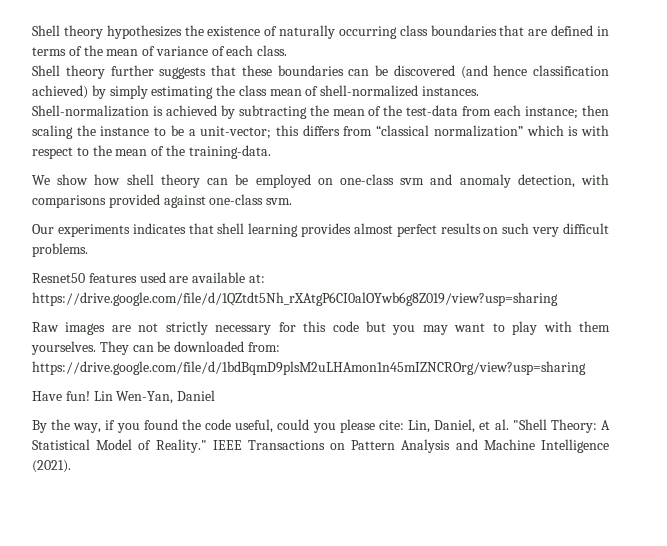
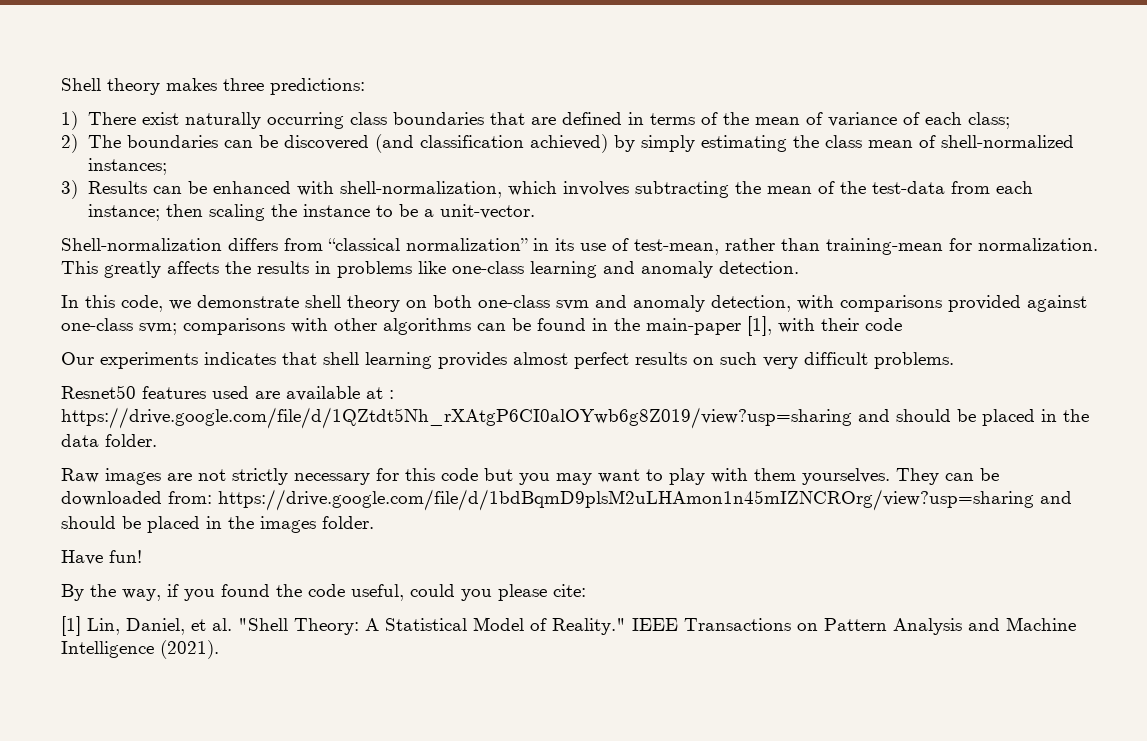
[32,25,278,39] Shell theory hypothesizes the existence of -> [61,78,365,95] [61,111,179,130] Shell theory makes three predictions: // 1) There exist
[257,45,288,56] [32,65,272,79] class. // Shell theory further suggests that these -> [967,112,1010,129] [61,134,121,153] class; // 2) The
[493,65,528,76] hence -> (414, 143) none
[422,86,480,96] [32,105,235,119] instances. // Shell-normalization is achieved by -> [87,158,167,175] [61,180,629,199] instances; // 3) Results can be enhanced with shell-normalization, which involves
[200,125,299,139] unit-vector; this -> [439,204,535,219] [61,238,222,251] unit-vector. // Shell-normalization
[526,125,609,136] [32,145,271,159] [32,174,333,188] which is with respect to the mean of the training-data. // We show how shell theory can be employed on -> [533,238,1098,255] [61,261,799,278] [61,295,472,312] in its use of test-mean, rather than training-mean for normalization. This greatly affects the results in problems like one-class learning and anomaly detection. // In this code, we demonstrate shell theory on both
[266,198,293,205] svm. -> [139,316,902,336] svm; comparisons with other algorithms can be found in the main-paper [1], with their code
[248,274,265,283] at: -> [366,387,394,399] at :
(558, 299) none -> [858,409,1089,426] [61,434,157,447] and should be placed in the data folder.
(586, 368) none -> [1040,491,1072,504] [61,516,374,533] and should be placed in the images folder.
[93,390,216,404] Lin Wen-Yan, Daniel -> (142, 556) none
(404, 425) none -> [61,616,81,636] // [1]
# # # # #
*EXERCISE DESCRIPTION:*
This task calls for the records to be copied exactly, without pictures.

*RESPONSE BOX:*
[32,25,278,39] Shell theory hypothesizes the existence of -> [61,78,365,95] [61,111,179,130] Shell theory makes three predictions: // 1) There exist
[257,45,288,56] [32,65,272,79] class. // Shell theory further suggests that these -> [967,112,1010,129] [61,134,121,153] class; // 2) The
[493,65,528,76] hence -> (414, 143) none
[422,86,480,96] [32,105,235,119] instances. // Shell-normalization is achieved by -> [87,158,167,175] [61,180,629,199] instances; // 3) Results can be enhanced with shell-normalization, which involves
[200,125,299,139] unit-vector; this -> [439,204,535,219] [61,238,222,251] unit-vector. // Shell-normalization
[526,125,609,136] [32,145,271,159] [32,174,333,188] which is with respect to the mean of the training-data. // We show how shell theory can be employed on -> [533,238,1098,255] [61,261,799,278] [61,295,472,312] in its use of test-mean, rather than training-mean for normalization. This greatly affects the results in problems like one-class learning and anomaly detection. // In this code, we demonstrate shell theory on both
[266,198,293,205] svm. -> [139,316,902,336] svm; comparisons with other algorithms can be found in the main-paper [1], with their code
[248,274,265,283] at: -> [366,387,394,399] at :
(558, 299) none -> [858,409,1089,426] [61,434,157,447] and should be placed in the data folder.
(586, 368) none -> [1040,491,1072,504] [61,516,374,533] and should be placed in the images folder.
[93,390,216,404] Lin Wen-Yan, Daniel -> (142, 556) none
(404, 425) none -> [61,616,81,636] // [1]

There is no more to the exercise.